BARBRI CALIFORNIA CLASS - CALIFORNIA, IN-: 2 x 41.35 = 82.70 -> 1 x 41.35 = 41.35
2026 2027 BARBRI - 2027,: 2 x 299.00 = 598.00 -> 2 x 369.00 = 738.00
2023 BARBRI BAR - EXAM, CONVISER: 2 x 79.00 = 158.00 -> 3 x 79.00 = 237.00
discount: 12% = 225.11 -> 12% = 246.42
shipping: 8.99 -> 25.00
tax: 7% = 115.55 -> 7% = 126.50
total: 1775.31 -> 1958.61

▬▬▬▬▬▬▬▬▬▬

# Task prompt
Reproduce all of the records precisely. No word may differ.

# Result
BARBRI CALIFORNIA CLASS - CALIFORNIA, IN-: 2 x 41.35 = 82.70 -> 1 x 41.35 = 41.35
2026 2027 BARBRI - 2027,: 2 x 299.00 = 598.00 -> 2 x 369.00 = 738.00
2023 BARBRI BAR - EXAM, CONVISER: 2 x 79.00 = 158.00 -> 3 x 79.00 = 237.00
discount: 12% = 225.11 -> 12% = 246.42
shipping: 8.99 -> 25.00
tax: 7% = 115.55 -> 7% = 126.50
total: 1775.31 -> 1958.61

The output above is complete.